What you have to do >> Although the entries contain pictures, copy only their text, exactly as written.

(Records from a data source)
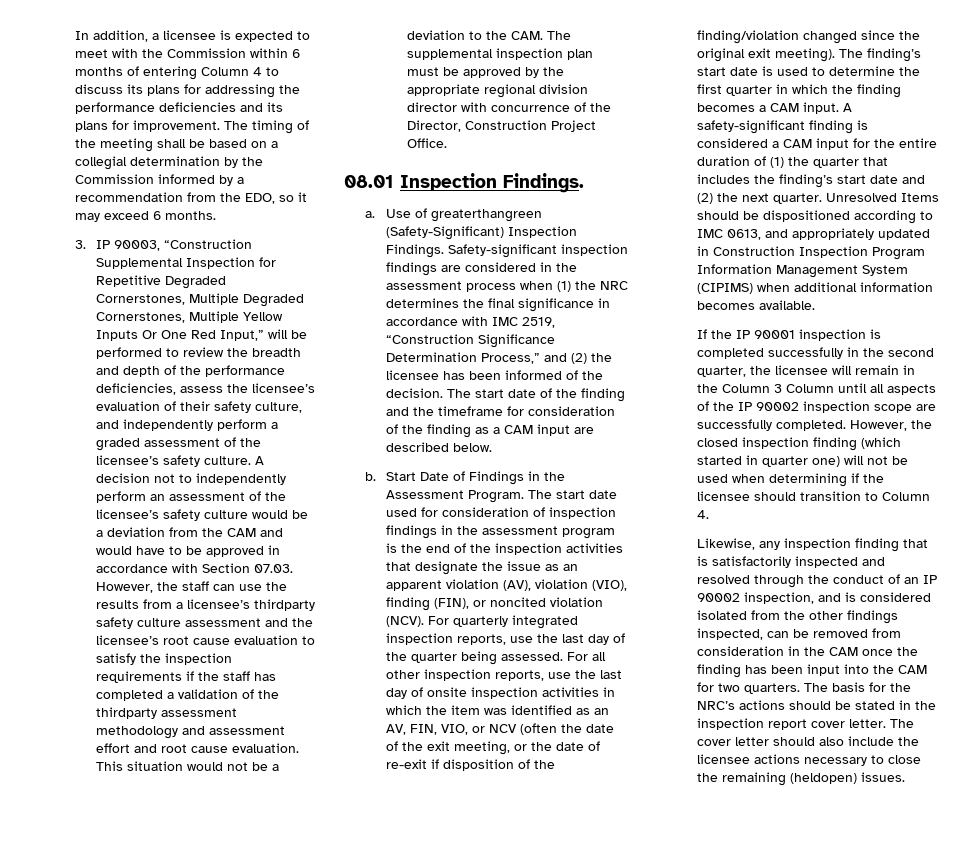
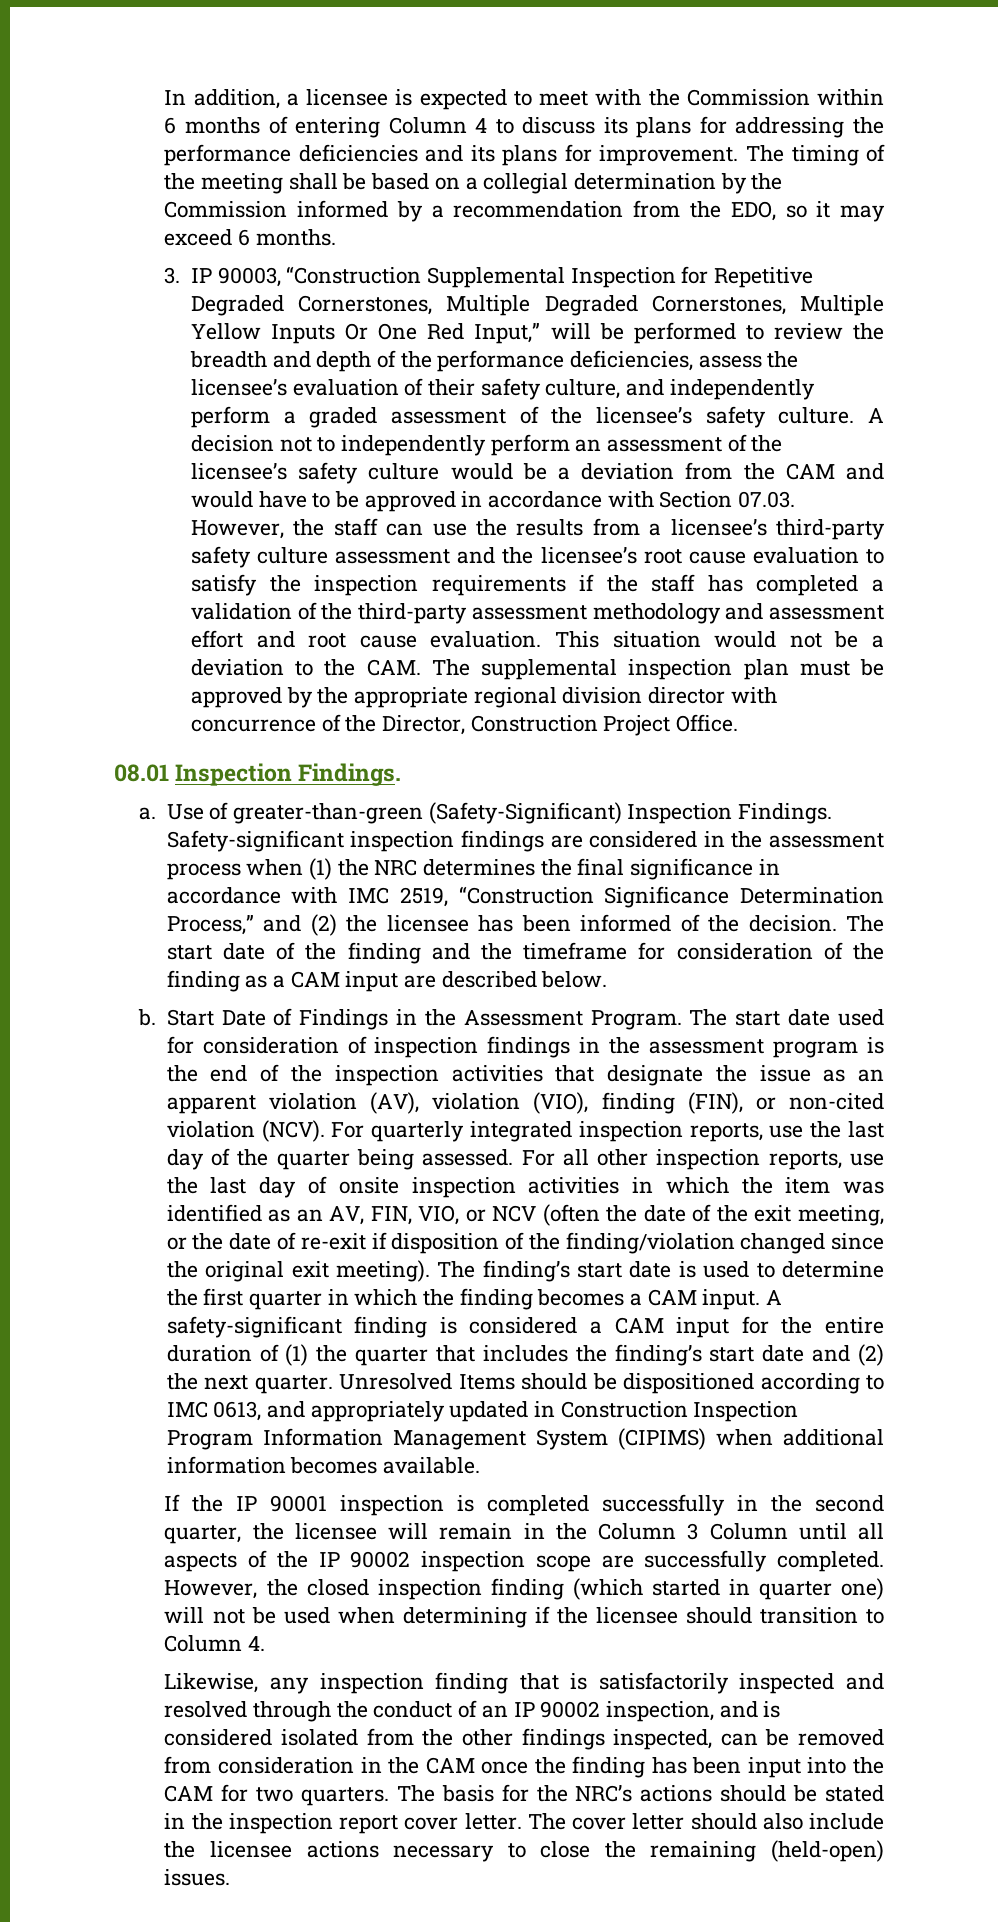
- A decision not to independently perform an assessment of the licensee’s safety culture would be a deviation from the CAM and would have to be approved in accordance with Section 07.03. However, the staff can use the results from a licensee’s thirdparty safety culture assessment and the licensee’s root cause evaluation to satisfy the inspection requirements if the staff has completed a validation of the thirdparty assessment methodology and assessment effort and root cause evaluation.
+ A decision not to independently perform an assessment of the licensee’s safety culture would be a deviation from the CAM and would have to be approved in accordance with Section 07.03. However, the staff can use the results from a licensee’s third-party safety culture assessment and the licensee’s root cause evaluation to satisfy the inspection requirements if the staff has completed a validation of the third-party assessment methodology and assessment effort and root cause evaluation.
- Use of greaterthangreen (Safety-Significant) Inspection Findings.
+ Use of greater-than-green (Safety-Significant) Inspection Findings.
- The start date used for consideration of inspection findings in the assessment program is the end of the inspection activities that designate the issue as an apparent violation (AV), violation (VIO), finding (FIN), or noncited violation (NCV).
+ The start date used for consideration of inspection findings in the assessment program is the end of the inspection activities that designate the issue as an apparent violation (AV), violation (VIO), finding (FIN), or non-cited violation (NCV).
- The cover letter should also include the licensee actions necessary to close the remaining (heldopen) issues.
+ The cover letter should also include the licensee actions necessary to close the remaining (held-open) issues.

Your response >>
- A decision not to independently perform an assessment of the licensee’s safety culture would be a deviation from the CAM and would have to be approved in accordance with Section 07.03. However, the staff can use the results from a licensee’s thirdparty safety culture assessment and the licensee’s root cause evaluation to satisfy the inspection requirements if the staff has completed a validation of the thirdparty assessment methodology and assessment effort and root cause evaluation.
+ A decision not to independently perform an assessment of the licensee’s safety culture would be a deviation from the CAM and would have to be approved in accordance with Section 07.03. However, the staff can use the results from a licensee’s third-party safety culture assessment and the licensee’s root cause evaluation to satisfy the inspection requirements if the staff has completed a validation of the third-party assessment methodology and assessment effort and root cause evaluation.
- Use of greaterthangreen (Safety-Significant) Inspection Findings.
+ Use of greater-than-green (Safety-Significant) Inspection Findings.
- The start date used for consideration of inspection findings in the assessment program is the end of the inspection activities that designate the issue as an apparent violation (AV), violation (VIO), finding (FIN), or noncited violation (NCV).
+ The start date used for consideration of inspection findings in the assessment program is the end of the inspection activities that designate the issue as an apparent violation (AV), violation (VIO), finding (FIN), or non-cited violation (NCV).
- The cover letter should also include the licensee actions necessary to close the remaining (heldopen) issues.
+ The cover letter should also include the licensee actions necessary to close the remaining (held-open) issues.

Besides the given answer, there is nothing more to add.